FLASH ECC Codes Cause Bus Fault on STM32H743

jaakjensen · ‎2022-08-26

Hello,

For a few months now I have been having issues with writing data to flash memory on the STM32H743ZIT6. Most of the time, everything works great and I am able to read the data from flash successfully, but every now and again, the flash memory gets corrupted somehow and ECC codes are thrown (both single and double), which causes my device to have a bus fault.

I am running the flash peripheral / AXI bus at 240Mhz and I have the flash wait states set to 4 WS (5 Flash clock cycles). I have followed all the guidelines related to the HW design and have the correct core capacitance on the VCAP pins. I write 256 bits of data to the flash memory approximately every 10 seconds to save the state of my device (of course I increment the write address after each write so that I'm not writing to the same position every time). When the sector is filled, it is then erased and then I start writing to the start of the sector. I also set the BOR bits to the highest voltage setting to try and prevent brown-out issues. I think these are most of the important settings you need to know.

Today while looking at my register settings in debug mode I noticed that the WRHIGHFREQ setting was set to 3 (aka 11) by default... I can't find anywhere in the HAL / code where this is done so it must be set automatically. The manual only lists valid settings for 0, 1, and 2 (see below). Can anyone tell me what the behavior is of the STM32H743ZIT6's flash module is when a setting of 3 is used for WRHIGHFREQ? Is it just invalid / undefined? Maybe this is my issue?

Does anyone have any ideas?

FBL · ‎2022-09-16

Hello @jaakjensen

Can you try

1- Check and clear the RDS and RDP errors prior to the erase/ write operations

2- Disable all interrupts before erase and program.

Maybe when debugging, the Cortex is trying to access memory. So it could reach reserved zone and it could result in an error which occurs only when accessing RDP protected area, so maybe this makes sense

I have found some related posts that could help you

https://community.st.com/s/question/0D50X0000BaKiDBSQ0/spurious-rdperr-and-rdserr-when-all-protection-and-security-settings-are-off?t=1663333087127

To give better visibility on the answered topics, please click on Accept as Solution on the reply which solved your issue or answered your question.

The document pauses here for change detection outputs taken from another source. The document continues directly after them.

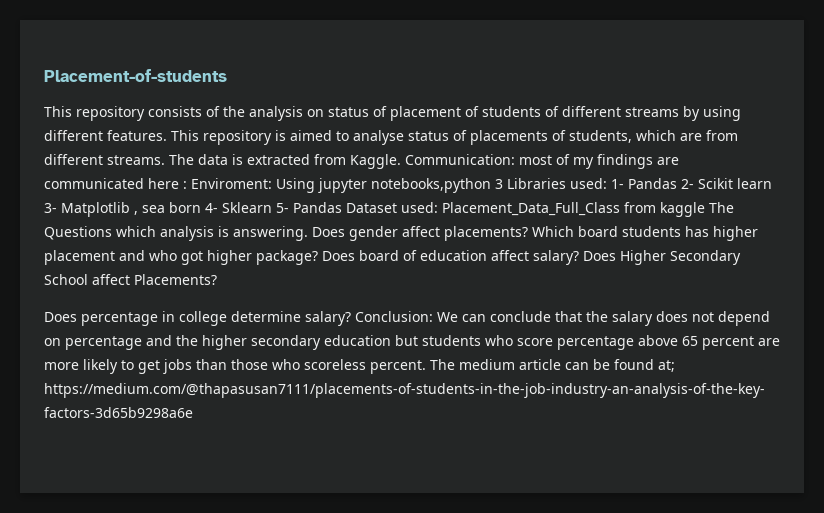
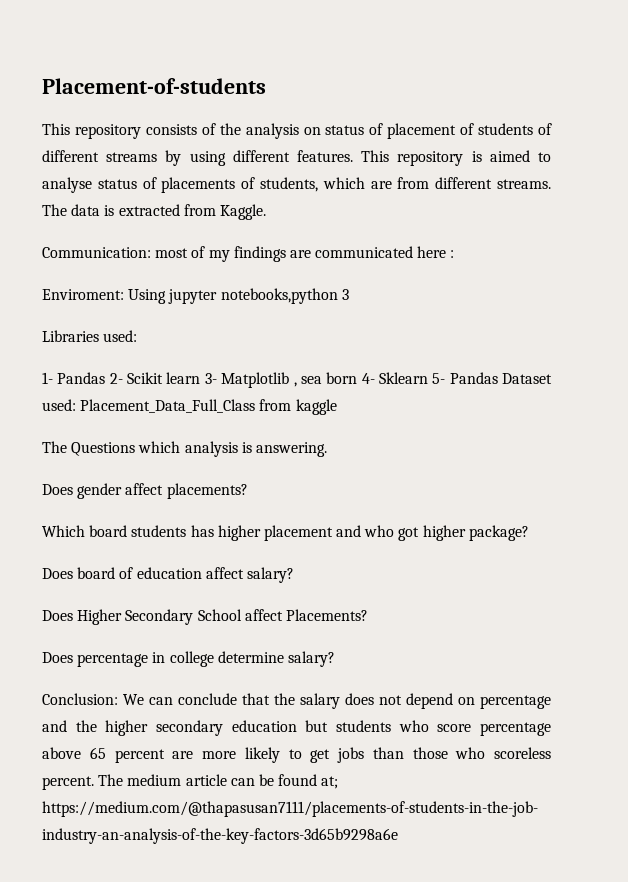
(401, 161) none -> (266, 212) //
(187, 185) none -> (455, 254) //
(503, 184) none -> (349, 294) //
(607, 183) none -> (138, 336) //
(705, 209) none -> (337, 407) //
(308, 233) none -> (327, 449) //
(528, 233) none -> (248, 491) //
(318, 257) none -> (529, 533) //
(579, 257) none -> (294, 575) //
(351, 318) none -> (335, 659) //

View solution in original post

Pavel A. · ‎2022-08-27

Check also how you erase. Is the "voltage range" parameter good?

jaakjensen · ‎2022-08-27

I think it is "good". I am using a voltage range of 4 AKA a programming parallelism of double-word. I assume this is OK. There is no documentation in the reference manual about which is "correct" - it is just a tradeoff between timing and power consumption.

jaakjensen · ‎2022-08-27

I should also note that I am using the HAL_FLASH_Program() function to carry out my programming.

jaakjensen · ‎2022-08-29

Does anyone else have feedback on this topic? Still seeking advice.

FBL · ‎2022-08-30

Hi @jaakjensen

Please check the Flash register FLASH_ACR in Reference Manual Reset value: 0x0000 0037. So 3 stands for WRHIGHFREQ (Bits 5:4) and 7 stands for Latency

Also note that the application software has to program them to the correct value depending on the embedded Flash memory interface frequency.

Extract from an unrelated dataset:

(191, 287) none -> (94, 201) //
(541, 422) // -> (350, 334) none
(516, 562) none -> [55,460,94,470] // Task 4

To give better visibility on the answered topics, please click on Accept as Solution on the reply which solved your issue or answered your question.

jaakjensen · ‎2022-08-30

Hi @F.Belaid

Thank you for the response. I forgot that all registers have a default reset value that is defined in the reference manual. Thank you for pointing that out. Still, the reset value, 3, is not a valid setting for WRHIGHFREQ for any clock frequency on STM32H743 according to Table 17 in RM0433, which I think is strange.

In addition, neither the HAL or STM32CUBEMX platform handle setting this value, even though they handle the LATENCY - the auto generated code for 240Mhz AXI Bus sets the LATENCY to the recommended value but does not set the WRHIGHFREQ.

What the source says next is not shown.